Now, Marriott International Inc. wants a piece of this lucrative conversion market. In April, the company paid $135 million for Delta Hotels and Resorts, a Canadian brand with 37 hotels in that country, and is positioning it as a conversion brand in the U.S. Delta last month signed up its first U.S. hotel in Orlando, which had been slated to be a Crowne Plaza hotel, part of InterContinental Hotels Group PLC.

“We see this brand as a formidable competitor to DoubleTree,” said Noah Silverman, Marriott’s chief development officer in North America for full-service hotels. “Part of DoubleTree’s success we attribute to Marriott not having had a competing brand.”

and

Mr. Silverman said Delta will offer similar flexibility. Delta owners will be allowed to keep stucco ceilings (also known as cottage cheese ceilings), bathtub showers and in-wall air-conditioning systems. Marriott hotels must have mostly stand-alone showers, and won’t allow the ceilings or older air-conditioning systems.

Overall, Mr. Silverman estimates, hotel owners would pay up to 50% less to convert a hotel to a Delta compared with upgrading the property to the Marriott brand. “It’s a more cost efficient way for owners to get entry into the Marriott system,” he said.

Delta falls on the wrong side of the two types of hotel rooms in the US: in-wall air conditioners.

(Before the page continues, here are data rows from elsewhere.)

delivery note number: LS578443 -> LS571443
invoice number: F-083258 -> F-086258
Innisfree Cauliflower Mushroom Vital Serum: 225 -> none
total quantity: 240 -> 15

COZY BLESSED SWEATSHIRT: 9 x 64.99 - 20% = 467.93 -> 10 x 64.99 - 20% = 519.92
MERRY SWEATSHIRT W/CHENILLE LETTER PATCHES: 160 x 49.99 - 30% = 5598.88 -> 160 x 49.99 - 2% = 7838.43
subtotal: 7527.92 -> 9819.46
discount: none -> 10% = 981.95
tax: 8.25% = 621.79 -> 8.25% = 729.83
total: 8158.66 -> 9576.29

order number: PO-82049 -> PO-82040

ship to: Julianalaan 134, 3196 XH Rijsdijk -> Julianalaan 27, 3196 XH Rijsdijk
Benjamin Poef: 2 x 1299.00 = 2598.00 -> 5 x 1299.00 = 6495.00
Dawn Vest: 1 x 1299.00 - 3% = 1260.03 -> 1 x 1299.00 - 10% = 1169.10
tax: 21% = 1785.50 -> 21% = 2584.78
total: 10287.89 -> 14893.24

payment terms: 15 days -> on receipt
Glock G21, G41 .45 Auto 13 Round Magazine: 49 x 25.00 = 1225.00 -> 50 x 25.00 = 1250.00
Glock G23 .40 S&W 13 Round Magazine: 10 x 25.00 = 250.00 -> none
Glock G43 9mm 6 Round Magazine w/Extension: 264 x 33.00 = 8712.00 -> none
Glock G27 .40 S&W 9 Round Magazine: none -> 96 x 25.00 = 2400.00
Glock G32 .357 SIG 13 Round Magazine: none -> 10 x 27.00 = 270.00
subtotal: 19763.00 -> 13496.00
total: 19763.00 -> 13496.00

Marriott followed up with formal announcement of the Delta in Orlando to open December 2015. Loyalty Traveler and FlyerTalk picked over the news, noting this property and its air conditioners have flipped from brand to brand, recalls writerguyfl, “That hotel has been on the re-flagging merry-go-round of brands for years. If I remember the order correctly (reverse chronological back to 2001), it was the Crowne Plaza, Orlando Vista – an Ascend Hotel (Choice), Orlando Vista (independent), DoubleTree Club.”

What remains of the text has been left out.